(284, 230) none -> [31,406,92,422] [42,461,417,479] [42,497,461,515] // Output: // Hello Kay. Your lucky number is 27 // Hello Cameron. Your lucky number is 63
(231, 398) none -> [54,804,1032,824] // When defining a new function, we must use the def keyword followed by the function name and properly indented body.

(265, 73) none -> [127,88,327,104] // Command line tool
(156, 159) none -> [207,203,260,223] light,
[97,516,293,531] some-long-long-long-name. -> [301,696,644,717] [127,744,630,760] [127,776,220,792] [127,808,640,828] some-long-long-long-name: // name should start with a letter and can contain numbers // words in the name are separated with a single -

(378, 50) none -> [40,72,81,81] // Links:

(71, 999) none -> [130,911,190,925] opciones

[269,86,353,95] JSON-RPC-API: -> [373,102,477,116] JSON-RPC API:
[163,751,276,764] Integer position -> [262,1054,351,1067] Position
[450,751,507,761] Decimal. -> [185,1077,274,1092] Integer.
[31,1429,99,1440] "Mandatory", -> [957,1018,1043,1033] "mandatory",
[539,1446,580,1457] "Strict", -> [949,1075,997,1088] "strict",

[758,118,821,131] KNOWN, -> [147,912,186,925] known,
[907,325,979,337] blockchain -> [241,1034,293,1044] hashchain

^^^^^^^^^^^^^^^^

▶ **WORK REQUEST**:
When the line containing "[97,516,293,531] some-long-long-long-name. ->" is reached, return it and every later line through the end of the listing above, unaltered and alone.

▶ **OUTPUT OF THE TASK**:
[97,516,293,531] some-long-long-long-name. -> [301,696,644,717] [127,744,630,760] [127,776,220,792] [127,808,640,828] some-long-long-long-name: // name should start with a letter and can contain numbers // words in the name are separated with a single -

(378, 50) none -> [40,72,81,81] // Links:

(71, 999) none -> [130,911,190,925] opciones

[269,86,353,95] JSON-RPC-API: -> [373,102,477,116] JSON-RPC API:
[163,751,276,764] Integer position -> [262,1054,351,1067] Position
[450,751,507,761] Decimal. -> [185,1077,274,1092] Integer.
[31,1429,99,1440] "Mandatory", -> [957,1018,1043,1033] "mandatory",
[539,1446,580,1457] "Strict", -> [949,1075,997,1088] "strict",

[758,118,821,131] KNOWN, -> [147,912,186,925] known,
[907,325,979,337] blockchain -> [241,1034,293,1044] hashchain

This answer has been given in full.